On Tue, May 13, 2014 at 10:39 PM, Jarno van Driel
<jarnovandriel@gmail.com>wrote:

> +1
>
> If nobody sees any trouble with it I'll mute myself than. I was just
> thinking out loud.   :)
>
>
> 2014-05-13 22:31 GMT+02:00 martin.hepp@ebusiness-unibw.org <
> martin.hepp@ebusiness-unibw.org>:
>
> +1
>>
>> Let's not mix a mechanism for preserving ordered list with one for basic
>> notions of meronomy (part-whole relationships). A list of parts can be
>> ordered or unordered. An ordered list can reflect part-whole relationships
>> or not.
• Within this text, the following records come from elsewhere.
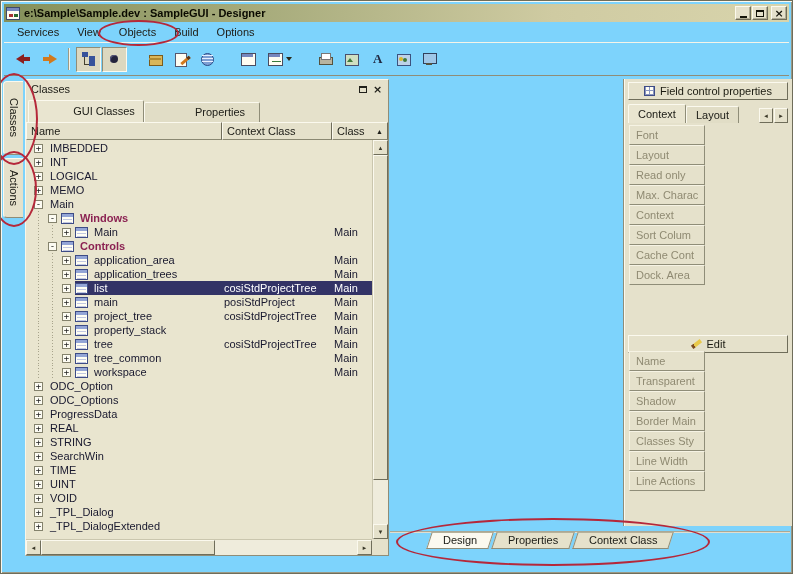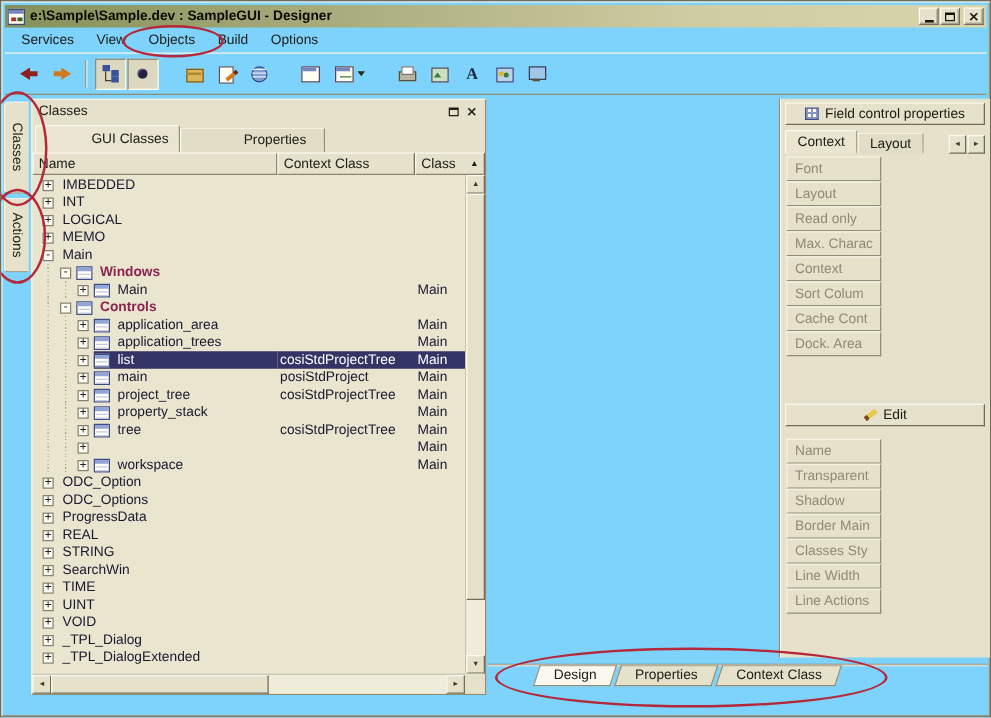"Edit" .edit-btn { top: 244px -> 256px }
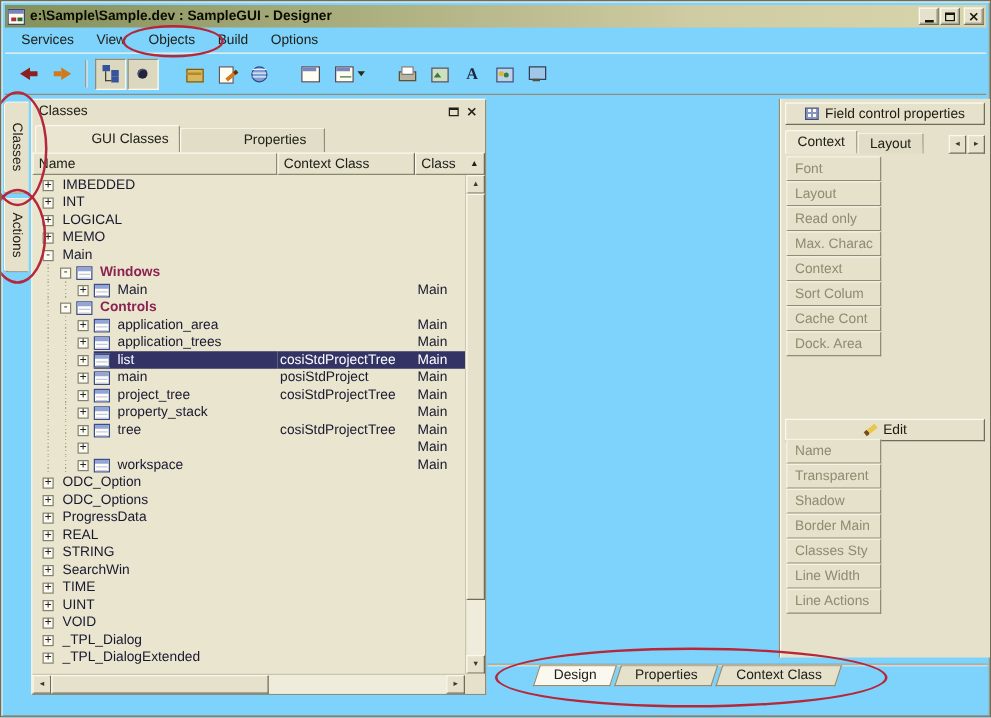"tree_common" div.selr { html: none -> <div> <div></div> <div>tree_common</div> </div> }
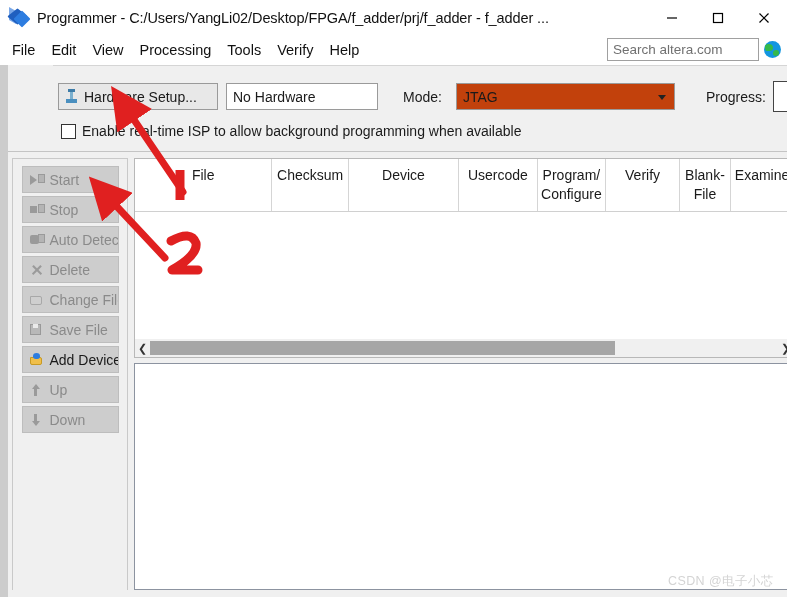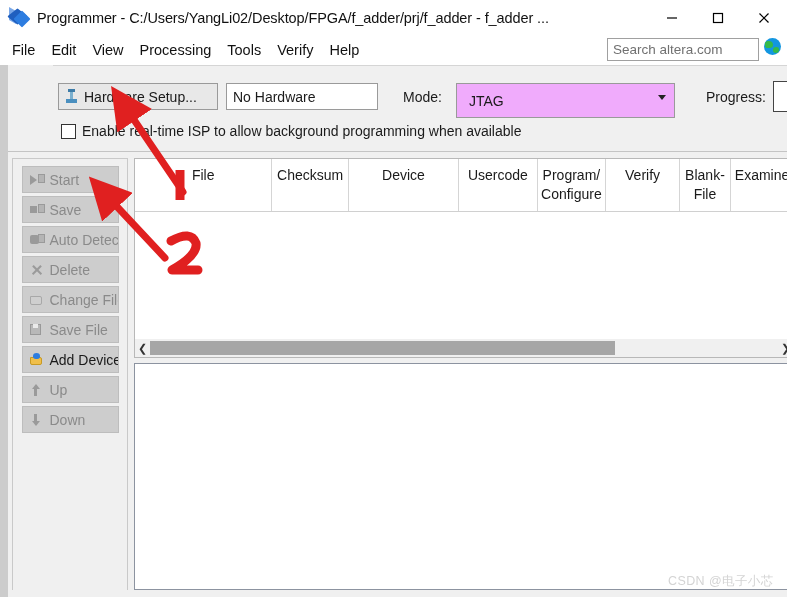"Search altera.com" #search-wrap { align-items: none -> center }
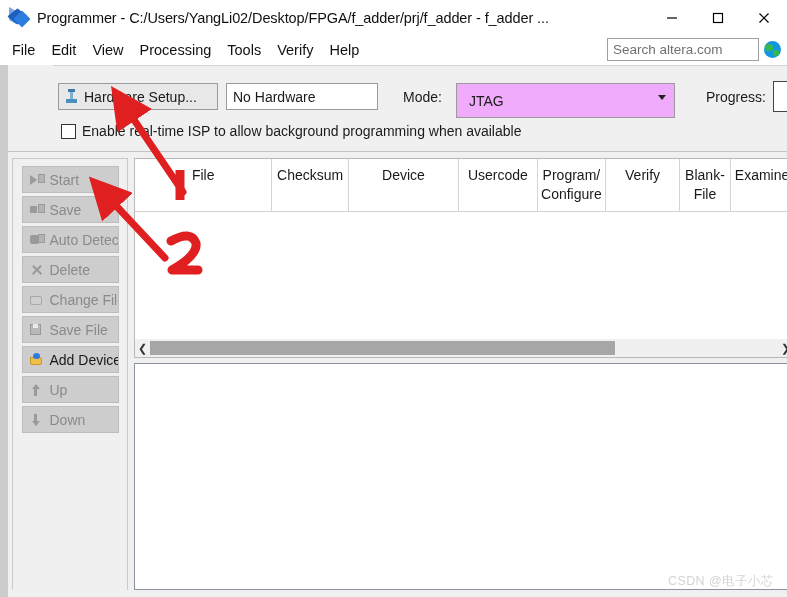"JTAG" #mode-select { background: #f0abfc -> #c2410c; height: 35px -> 27px; padding-left: 12px -> 6px }
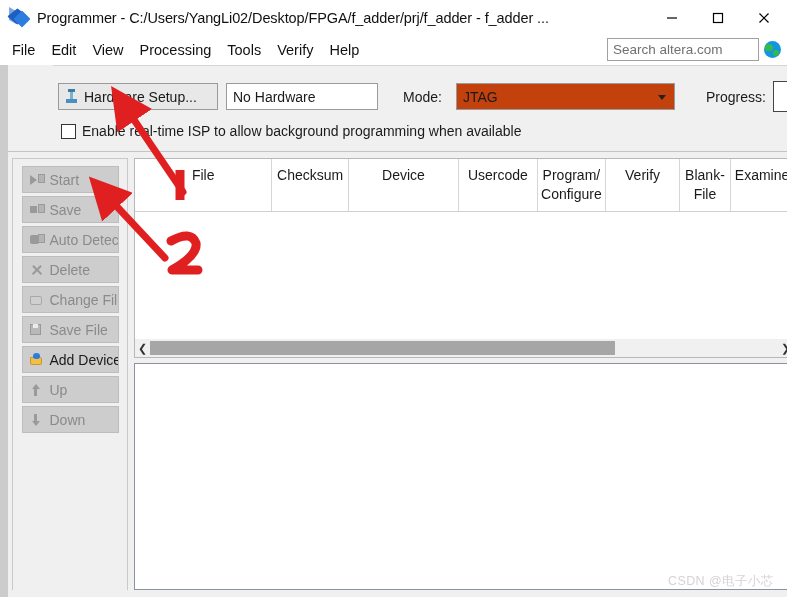"Save" span.lbl { text: Save -> Stop }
These are different perspectives.
>> Of course, depending on the notion of parthood, elements in a list are
>> parts of the list (or not), but this is not the important aspect here.
>>
>> Martin
>>
>>
>>
>> On 13 May 2014, at 22:25, Thad Guidry <thadguidry@gmail.com> wrote:
>>
>> >
>> > On Tue, May 13, 2014 at 2:35 PM, Jarno van Driel <
>> jarnovandriel@gmail.com> wrote:
>> > Got it, thanks. And I can live with that just fine.
>> >
>> > Now I also was just looking at the periodicals proposal (
>> https://www.w3.org/wiki/WebSchemas/Periodicals,_Articles_and_Multi-volume_Works)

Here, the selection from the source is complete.